Houve tempo em que me irritavam aquellas



L. do D.

15-5-1930

Houve tempo em que me irritavam aquellas cousas que hoje me fazem sorrir. E uma d'ellas, que quasi todos os dias me lembram, é a insistencia com que os homens quotidianos e activos na vida sorriem dos poetas e dos artistas. Nem sempre o fazem, como crêem os pensadores dos jornaes, com um ar de superioridade. Muitas vezes o fazem com carinho. Mas é sempre como quem acarinha uma creança, alguem alheio á certeza e á exactidão da vida.

Isto irritava-me antigamente, porque suppunha, como os ingenuos, e eu era ingenuo, que esse sorriso dado ás preoccupações de sonhar e dizer era um effluvio de uma sensação intima de superioridade. É sòmente um estalido de differença. E, se antigamente eu considerava esse sorriso como um insulto, porque implicasse uma superioridade, hoje considero-o como uma duvida inconsciente; como os homens adultos muitas vezes reconhecem nas creanças uma agudeza de espirito superior à propria, assim nos reconhecem, a nós que sonhamos e o dizemos, uma qualquer coisa differente de que elles desconfiam como extranha. Quero crer que, muitas vezes, os mais intelligentes d'elles entrevejam a nossa superioridade; e então sorriem superiormente, para esconder que a entrevêem.

Mas essa nossa superioridade não consiste naquillo que tantos sonhadores teem considerado como a superioridade propria.

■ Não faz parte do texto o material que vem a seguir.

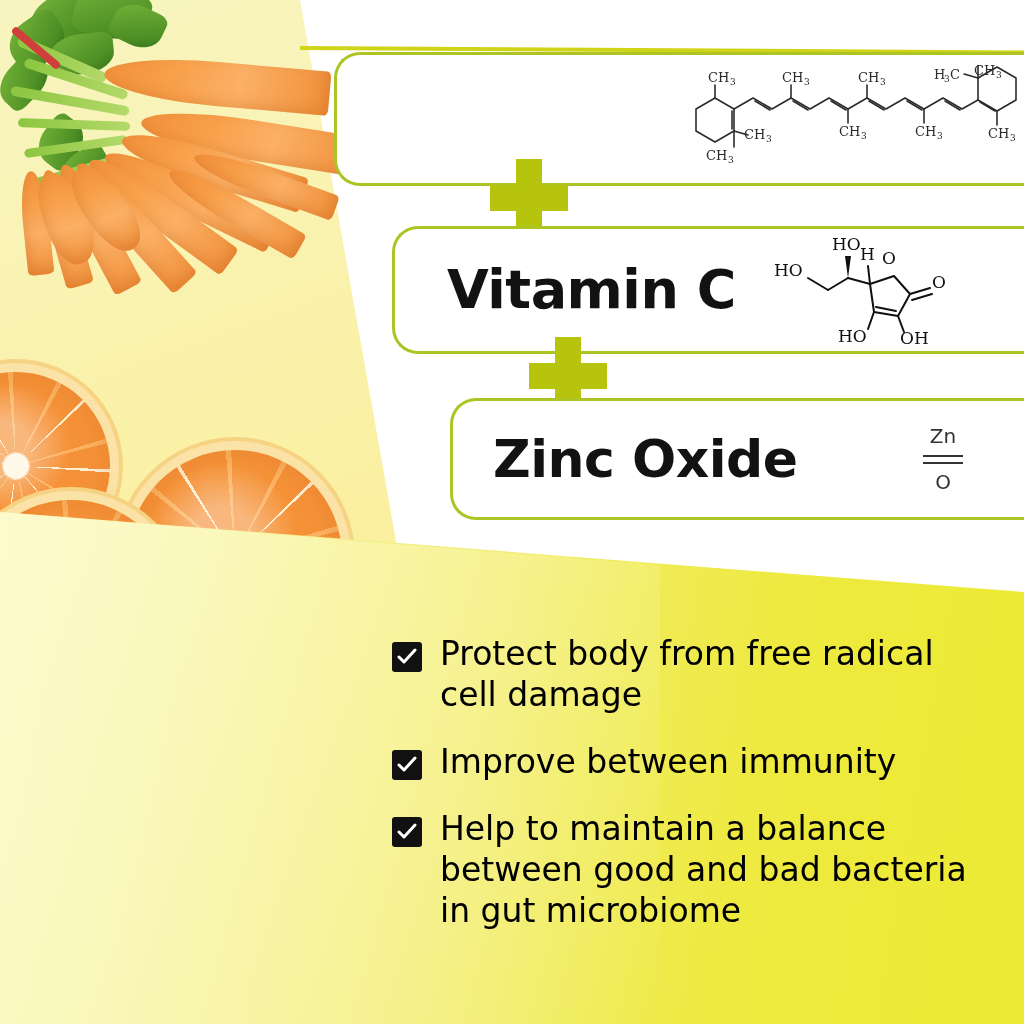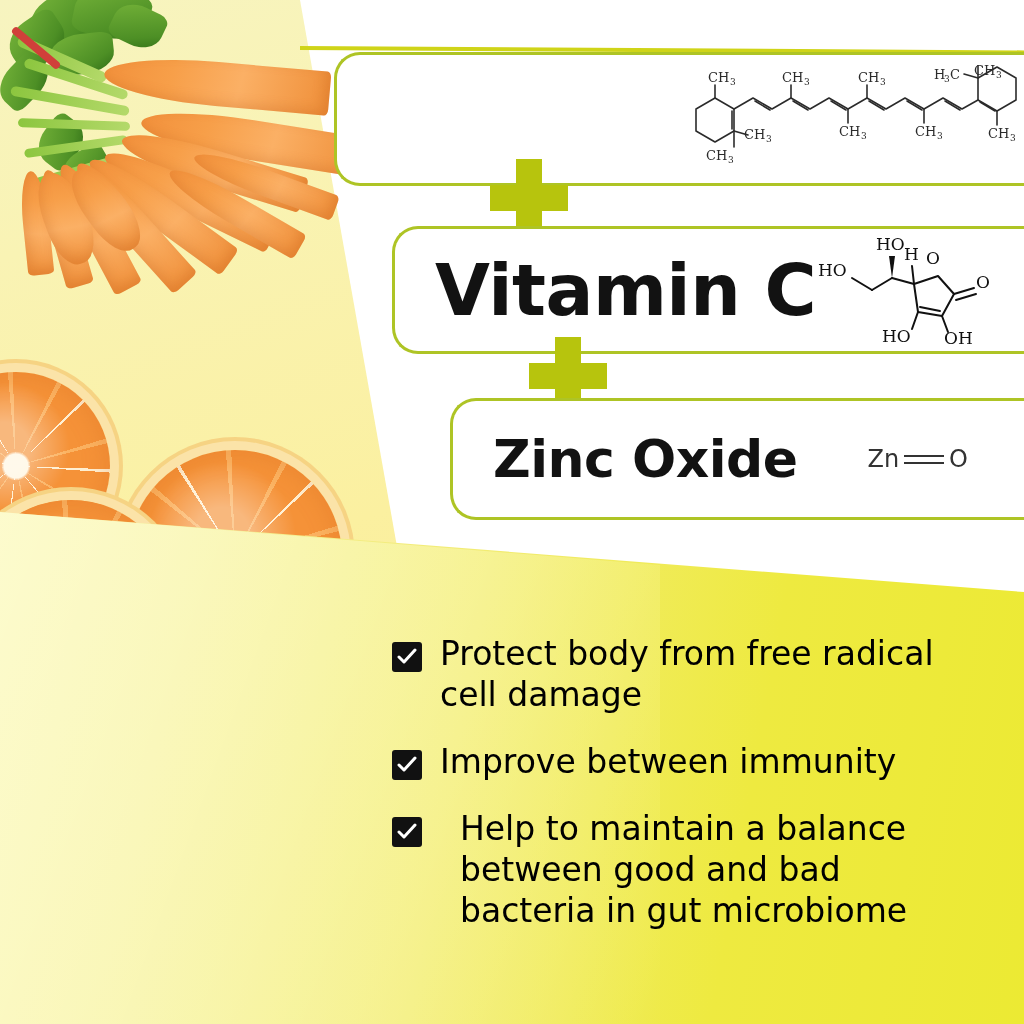--- a/index.html
+++ b/index.html
@@ -55,21 +55,21 @@
   #card-2{left:392px;top:226px;width:642px;height:128px;}
   #card-3{left:450px;top:398px;width:584px;height:122px;}
 
   .card-label{
     font-weight:bold;color:#121212;
     line-height:1;white-space:nowrap;
     letter-spacing:-.5px;
     font-family:"DejaVu Sans","Liberation Sans",sans-serif;
   }
   #card-1 .card-label{font-size:56px;margin-left:28px;}
-  #card-2 .card-label{font-size:71px;margin-left:40px;}
+  #card-2 .card-label{font-size:54px;margin-left:52px;}
   #card-3 .card-label{font-size:52px;margin-left:40px;}
 
   .struct{margin-left:auto;display:flex;align-items:center;justify-content:flex-end;}
   #card-1 .struct{margin-right:4px;}
   #card-2 .struct{margin-right:72px;}
   #card-3 .struct{margin-right:66px;}
 
   
   .plus{
     position:absolute;width:78px;height:78px;color:#b7c40d;
@@ -80,21 +80,21 @@
   .plus::before{left:50%;top:0;width:26px;height:78px;margin-left:-13px;}
   .plus::after{top:50%;left:0;width:78px;height:26px;margin-top:-13px;}
   #plus-1{left:490px;top:159px;}
   #plus-2{left:529px;top:337px;}
 
   
   .benefits{
     position:absolute;left:392px;top:634px;width:588px;
   }
   .benefit{display:flex;align-items:flex-start;margin-bottom:26px;}
-  .benefit:last-child{margin-bottom:0;gap:20px;}
+  .benefit:last-child{margin-bottom:0;}
   .check{
     flex:0 0 auto;width:30px;height:30px;background:#111111;border-radius:3px;
     margin-top:8px;margin-right:18px;position:relative;
   }
   .check svg{position:absolute;left:5px;top:6px;}
   .benefit-text{
     font-size:33px;line-height:1.24;color:#000000;
     font-family:"DejaVu Sans","Liberation Sans",sans-serif;
     font-weight:400;
   }
@@ -327,21 +327,21 @@
         </g>
       </svg>
     </div>
   </div>
 
   <div class="plus" id="plus-2"></div>
 
   <div class="card" id="card-3">
     <div class="card-label">Zinc Oxide</div>
     <div class="struct">
-      <div style="display:flex;align-items:center;font-family:'DejaVu Sans','Liberation Sans',sans-serif;font-size:24px;color:#333;">
+      <div style="display:flex;align-items:center;font-family:'DejaVu Sans','Liberation Sans',sans-serif;font-size:20px;color:#333;flex-direction:column;">
         <span>Zn</span>
         <svg width="44" height="22" viewBox="0 0 44 22" style="margin:0 3px;">
           <line x1="2" y1="8" x2="42" y2="8" stroke="#333" stroke-width="2.2"></line>
           <line x1="2" y1="15" x2="42" y2="15" stroke="#333" stroke-width="2.2"></line>
         </svg>
         <span>O</span>
       </div>
     </div>
   </div>
 

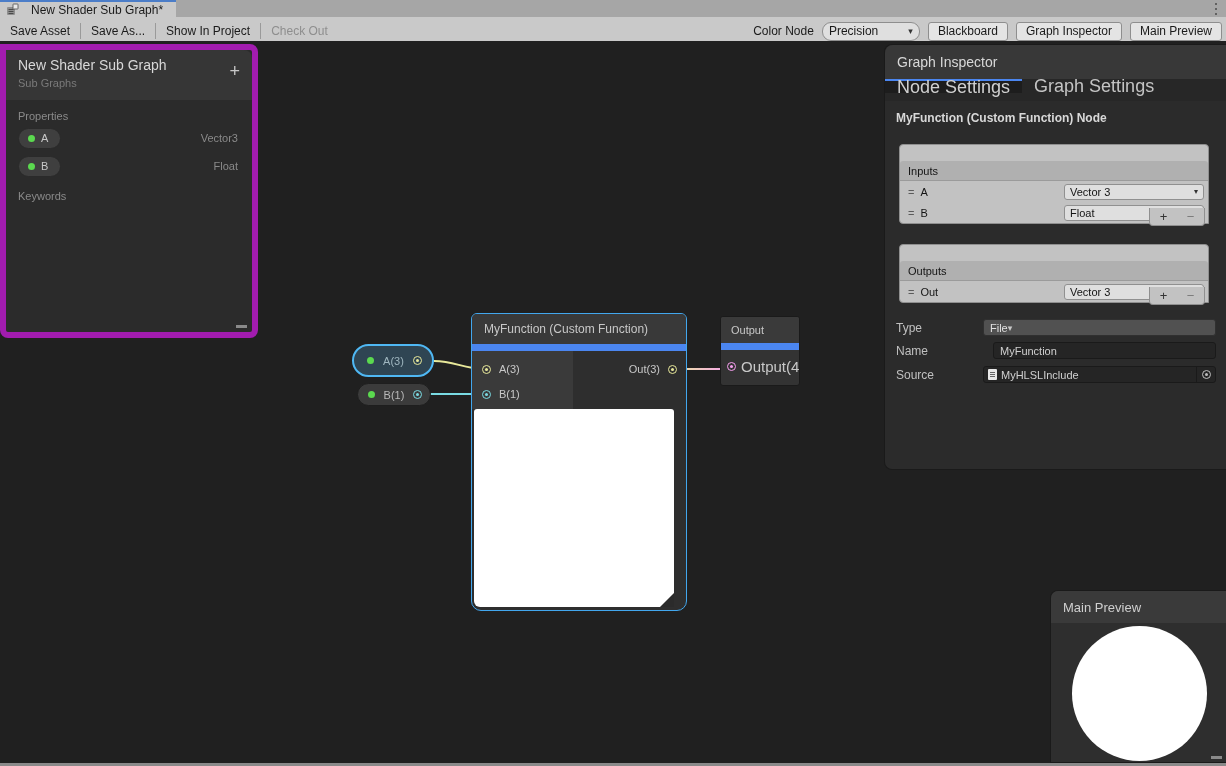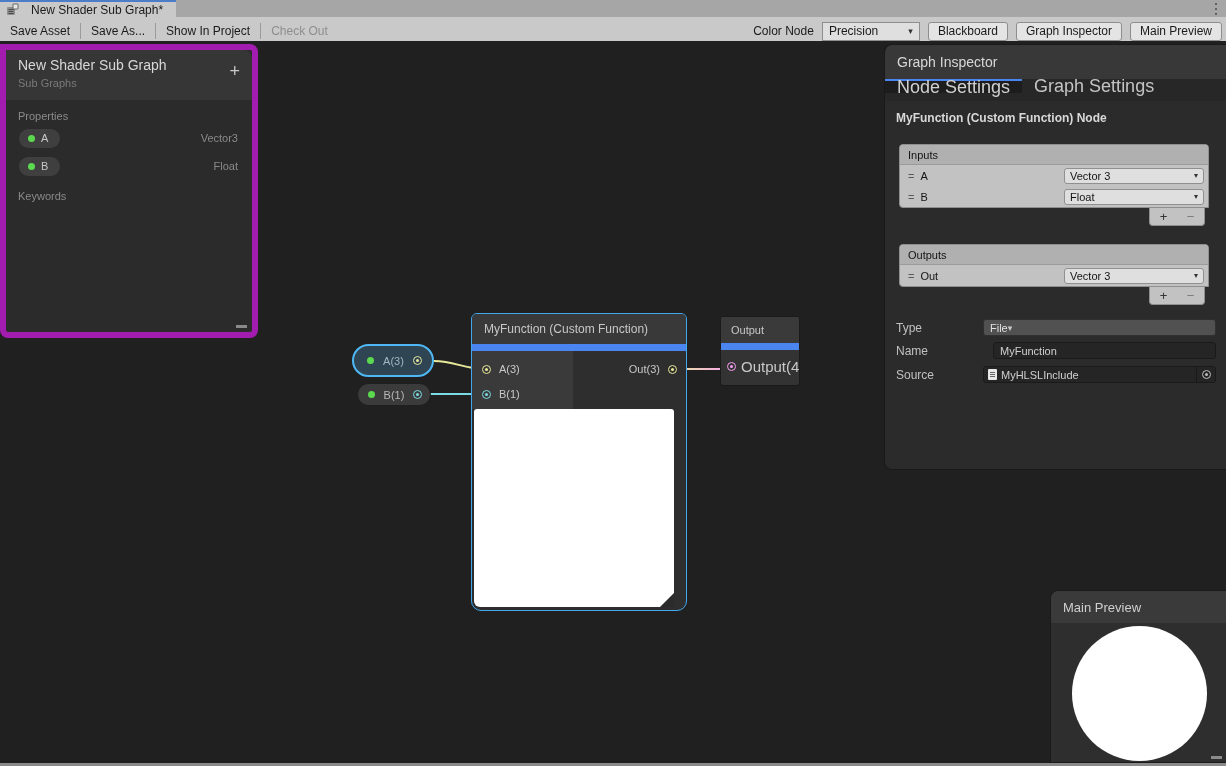--- a/index.html
+++ b/index.html
@@ -15,21 +15,21 @@
               justify-content:space-between; align-items:center; }
   .win-menu i { width:2px; height:2px; border-radius:50%; background:#4A4A4A; }
 
   
   .toolbar { position:absolute; left:0; top:17px; width:1226px; height:28px; background:#C9C9C9;
              display:flex; align-items:center; font-size:12px; color:#1A1A1A; }
   .tb-btn { padding:0 10px; height:24px; display:flex; align-items:center; cursor:default; }
   .tb-sep { width:1px; height:16px; background:#9A9A9A; }
   .tb-btn.disabled { color:#8E8E8E; }
   .tb-right { margin-left:auto; display:flex; align-items:center; gap:8px; padding-right:4px; }
-  .tb-dropdown { width:98px; height:19px; background:#DFDFDF; border:1px solid #8E8E8E; border-radius:0;
+  .tb-dropdown { width:98px; height:19px; background:#DFDFDF; border:1px solid #8E8E8E; border-radius:9px;
                  display:flex; align-items:center; padding:0 6px; justify-content:space-between; }
   .tb-dropdown .arrow { font-size:9px; color:#333; }
   .tb-toggle { height:19px; background:#E4E4E4; border:1px solid #8E8E8E; border-radius:3px;
                display:flex; align-items:center; padding:0 9px; }
 
   
   .graph { position:absolute; left:0; top:41px; width:1226px; height:725px; background:#202020; }
   .wires { position:absolute; left:0; top:0; width:1226px; height:766px; pointer-events:none; }
 
   
@@ -97,21 +97,21 @@
   .insp-header { height:34px; background:#383838; border-radius:8px 0 0 0; display:flex; align-items:center;
                  padding-left:12px; font-size:14px; color:#D8D8D8; }
   .insp-tabs { height:22px; background:#272727; display:flex; }
   .insp-tab { height:14px; display:flex; align-items:center; padding:0 12px; font-size:18px; color:#C4C4C4; }
   .insp-tab.active { background:#1D1D1D; border-top:2px solid #4B86F0; min-width:100px; color:#D0D0D0; }
   .insp-heading { position:absolute; left:11px; top:66px; font-size:12px; font-weight:bold; color:#D8D8D8; }
 
   .rlist { position:absolute; left:14px; width:310px; background:#C2C2C2; border:1px solid #8F8F8F;
            border-radius:4px 4px 0 4px; font-size:11px; color:#141414; }
   .rlist-header { height:20px; background:#B0B0B0; border-bottom:1px solid #9B9B9B; border-radius:3px 3px 0 0;
-                  display:flex; align-items:center; padding-left:8px; }
+                  display:flex; align-items:center; padding-left:8px;margin-top:16px; }
   .rlist-row { height:21px; display:flex; align-items:center; padding:0 4px 0 8px; }
   .handle { color:#5A5A5A; font-size:11px; letter-spacing:-1px; margin-right:7px; }
   .rlist-row .rname { flex:1; }
   .lt-dropdown { width:140px; height:16px; background:#DFDFDF; border:1px solid #909090; border-radius:3px;
                  display:flex; align-items:center; justify-content:space-between; padding:0 5px; }
   .lt-dropdown .arrow { font-size:8px; color:#333; }
   .rlist-footer { position:absolute; width:56px; height:18px; background:#C2C2C2; border:1px solid #8F8F8F;
                   border-top:none; border-radius:0 0 4px 4px; display:flex; align-items:center; justify-content:space-around;
                   font-size:13px; color:#333; }
   .rlist-footer .minus { color:#777; }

O sonhador não é superior ao homem activo porque o sonho seja superior á realidade. A superioridade do sonhador consiste em que sonhar é muito mais practico que viver, e em que o sonhador extrahe da vida um prazer muito mais vasto e muito mais variado do que o homem de acção. Em melhores e mais directas palavras, o sonhador é que é o homem de acção.

Sendo a vida essencialmente um estado mental, e tudo, quanto fazemos ou pensamos, valido para nós na proporção em que o pensamos valido, depende de nós a valorização. O sonhador é um emissor de notas, e as notas que emitte correm na cidade do seu espirito do mesmo modo que as da realidade. Que me importa que o papel-moeda da minha alma nunca seja convertivel em ouro, se não ha ouro nunca na alchimia facticia da vida? Depois de todos nós vem o diluvio, mas é só depois de todos nós. Melhores, e mais felizes, os que, reconhecendo a ficção de tudo, fazem o romance antes que elle lhes seja feito, e, como Machiavelli, vestem os trajos da corte para escrever bem em segredo.